Why some faces age 20 years slower: the ageing formula

Dr Paul Munsanje
Dr Paul Munsanje
Medical doctor · 17 yrs in aesthetic medicine · 13 July 2026 · 5 min read
Why some faces age 20 years slower: the ageing formula

People often ask me how certain celebrities seem to defy time - looking a genuine ten, even twenty years younger than their age. There's no secret potion. There's a formula, and once you understand it, you know exactly where to look and what to track.

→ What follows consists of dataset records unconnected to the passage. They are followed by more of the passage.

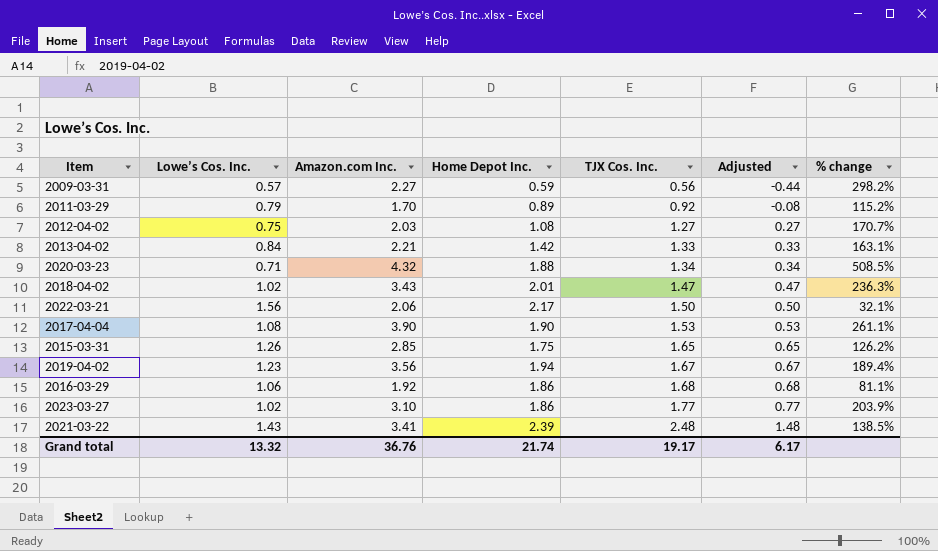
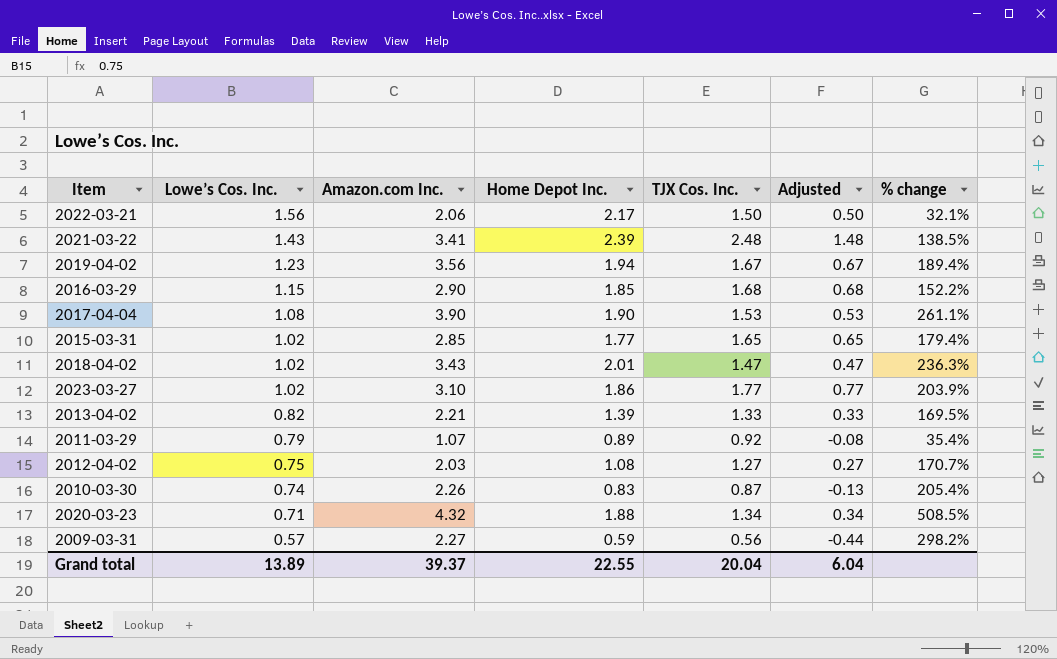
row order: TJX Cos. Inc. ascending -> Lowe’s Cos. Inc. descending
2016-03-29 | Lowe’s Cos. Inc.: 1.06 -> 1.15
2016-03-29 | Amazon.com Inc.: 1.92 -> 2.90
2016-03-29 | Home Depot Inc.: 1.86 -> 1.85
2016-03-29 | % change: 81.1% -> 152.2%
2015-03-31 | Lowe’s Cos. Inc.: 1.26 -> 1.02
2015-03-31 | Home Depot Inc.: 1.75 -> 1.77
2015-03-31 | % change: 126.2% -> 179.4%
2013-04-02 | Lowe’s Cos. Inc.: 0.84 -> 0.82
2013-04-02 | Home Depot Inc.: 1.42 -> 1.39
2013-04-02 | % change: 163.1% -> 169.5%
2011-03-29 | Amazon.com Inc.: 1.70 -> 1.07
2011-03-29 | % change: 115.2% -> 35.4%
row 2010-03-30: none -> 0.74 | 2.26 | 0.83 | 0.87 | -0.13 | 205.4%
Grand total | Lowe’s Cos. Inc.: 13.32 -> 13.89
Grand total | Amazon.com Inc.: 36.76 -> 39.37
Grand total | Home Depot Inc.: 21.74 -> 22.55
Grand total | TJX Cos. Inc.: 19.17 -> 20.04
Grand total | Adjusted: 6.17 -> 6.04

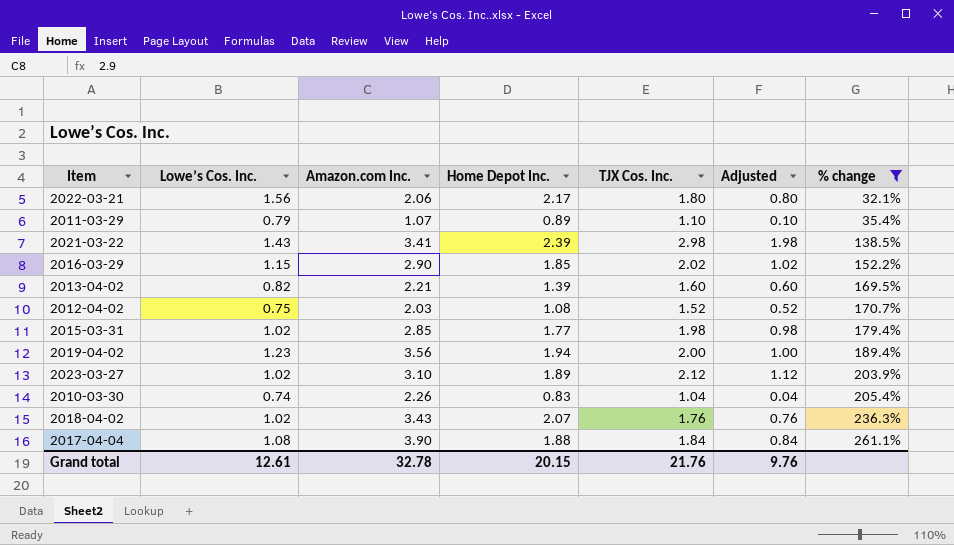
filter: none -> % change <= 261.1%
row order: Lowe’s Cos. Inc. descending -> % change ascending
2022-03-21 | TJX Cos. Inc.: 1.50 -> 1.80
2022-03-21 | Adjusted: 0.50 -> 0.80
2011-03-29 | TJX Cos. Inc.: 0.92 -> 1.10
2011-03-29 | Adjusted: -0.08 -> 0.10
2021-03-22 | TJX Cos. Inc.: 2.48 -> 2.98
2021-03-22 | Adjusted: 1.48 -> 1.98
2016-03-29 | TJX Cos. Inc.: 1.68 -> 2.02
2016-03-29 | Adjusted: 0.68 -> 1.02
2013-04-02 | TJX Cos. Inc.: 1.33 -> 1.60
2013-04-02 | Adjusted: 0.33 -> 0.60
2012-04-02 | TJX Cos. Inc.: 1.27 -> 1.52
2012-04-02 | Adjusted: 0.27 -> 0.52
2015-03-31 | TJX Cos. Inc.: 1.65 -> 1.98
2015-03-31 | Adjusted: 0.65 -> 0.98
2019-04-02 | TJX Cos. Inc.: 1.67 -> 2.00
2019-04-02 | Adjusted: 0.67 -> 1.00
2023-03-27 | Home Depot Inc.: 1.86 -> 1.89
2023-03-27 | TJX Cos. Inc.: 1.77 -> 2.12
2023-03-27 | Adjusted: 0.77 -> 1.12
2010-03-30 | TJX Cos. Inc.: 0.87 -> 1.04
2010-03-30 | Adjusted: -0.13 -> 0.04
2018-04-02 | Home Depot Inc.: 2.01 -> 2.07
2018-04-02 | TJX Cos. Inc.: 1.47 -> 1.76
2018-04-02 | Adjusted: 0.47 -> 0.76
2017-04-04 | Home Depot Inc.: 1.90 -> 1.88
2017-04-04 | TJX Cos. Inc.: 1.53 -> 1.84
2017-04-04 | Adjusted: 0.53 -> 0.84
Grand total | Lowe’s Cos. Inc.: 13.89 -> 12.61
Grand total | Amazon.com Inc.: 39.37 -> 32.78
Grand total | Home Depot Inc.: 22.55 -> 20.15
Grand total | TJX Cos. Inc.: 20.04 -> 21.76
Grand total | Adjusted: 6.04 -> 9.76

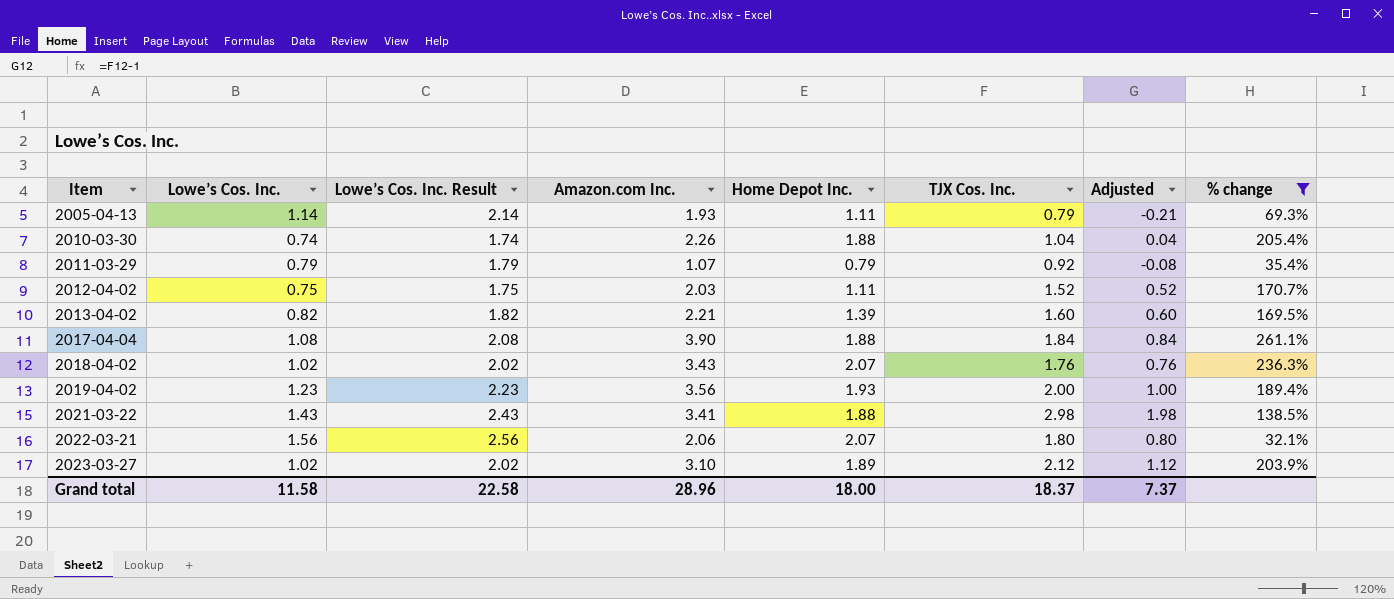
row order: % change ascending -> Item ascending
column Lowe’s Cos. Inc. Result | formula: none -> [Lowe’s Cos. Inc.] + 1
row 2016-03-29: 1.15 | 2.90 | 1.85 | 2.02 | 1.02 | 152.2% -> none
row 2015-03-31: 1.02 | 2.85 | 1.77 | 1.98 | 0.98 | 179.4% -> none
row 2005-04-13: none -> 1.14 | 2.14 | 1.93 | 1.11 | 0.79 | -0.21 | 69.3%
2010-03-30 | Home Depot Inc.: 0.83 -> 1.88
2011-03-29 | Home Depot Inc.: 0.89 -> 0.79
2011-03-29 | TJX Cos. Inc.: 1.10 -> 0.92
2011-03-29 | Adjusted: 0.10 -> -0.08
2012-04-02 | Home Depot Inc.: 1.08 -> 1.11
2019-04-02 | Home Depot Inc.: 1.94 -> 1.93
2021-03-22 | Home Depot Inc.: 2.39 -> 1.88
2022-03-21 | Home Depot Inc.: 2.17 -> 2.07
Grand total | Lowe’s Cos. Inc.: 12.61 -> 11.58
Grand total | Amazon.com Inc.: 32.78 -> 28.96
Grand total | Home Depot Inc.: 20.15 -> 18.00
Grand total | TJX Cos. Inc.: 21.76 -> 18.37
Grand total | Adjusted: 9.76 -> 7.37

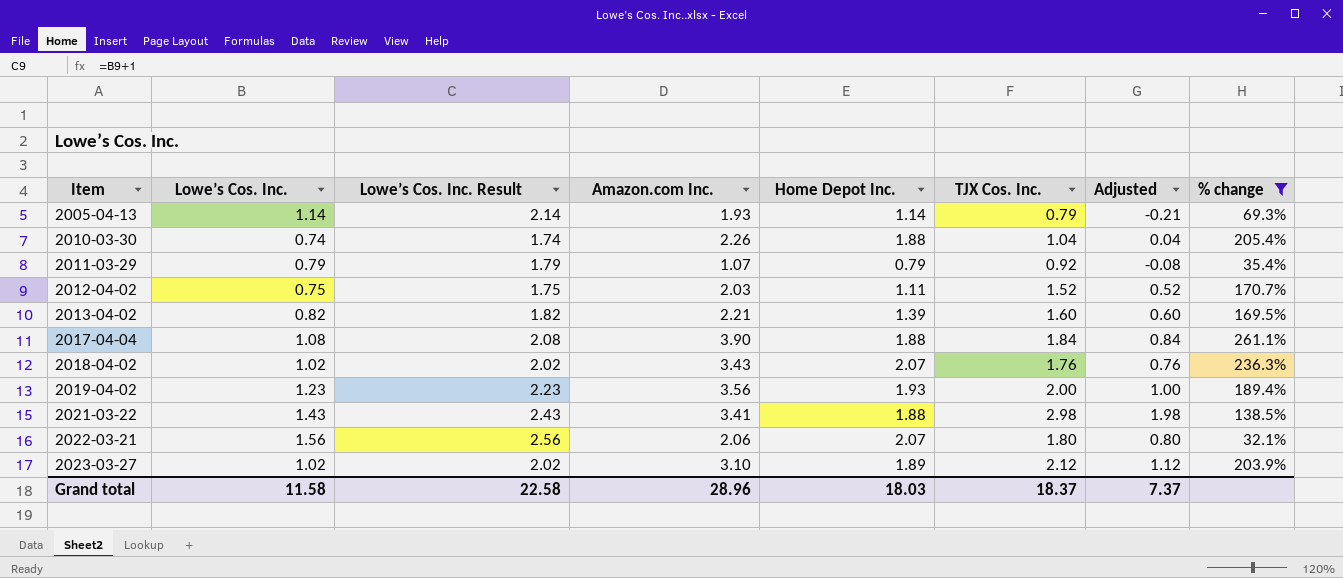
2005-04-13 | Home Depot Inc.: 1.11 -> 1.14
Grand total | Home Depot Inc.: 18.00 -> 18.03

The four tissues that actually age

Your face is built from four layers: bone, fat, muscle and skin. As we get older, all four deteriorate - but not at the same rate, and not in the same places. Some parts of a face are ageing quickly while others barely change for years. If you're aware of that, and you're tracking which layer is deteriorating fastest for a particular person, you can intervene early and keep them looking like themselves for a lot longer. I want to be honest here: nobody stops the clock. You're still going to get older. The goal is to do it more slowly, and more gracefully, than gravity and time would otherwise allow.

The skull is the one layer we genuinely can't do much about - bone remodelling is a slow biological process outside the reach of non-surgical treatment. So in practice, the real work happens across fat, muscle and skin.

Fat: the layer that's hardest to get right

Fat is usually addressed with dermal filler, and of the three, it's the one I find most difficult to get right. That's because facial fat isn't one simple layer - it's several. There's deep fat and superficial fat. There's fat that moves with your expressions, and fat that sits stationary underneath. Each behaves differently, and each disappears on its own timeline.

Different areas of the face lose their fat at different life stages. Some pockets start thinning in your late twenties. Others hold on until your thirties, forties, even fifties. That means every face arrives at a consultation with its own unique pattern of loss - and restoring it isn't just a matter of "adding volume back." It has to go back in roughly the configuration it would have followed naturally, or the result looks off, even if you can't say exactly why.

This is also where the muscle-fat balance starts to matter. As fat volume drops but the muscles underneath stay just as strong, the face is able to move a lot more freely than it used to. The result, if left unaddressed, is that expressions can start to look exaggerated - almost a caricature of someone's younger self - simply because there's less fat cushioning and controlling that movement.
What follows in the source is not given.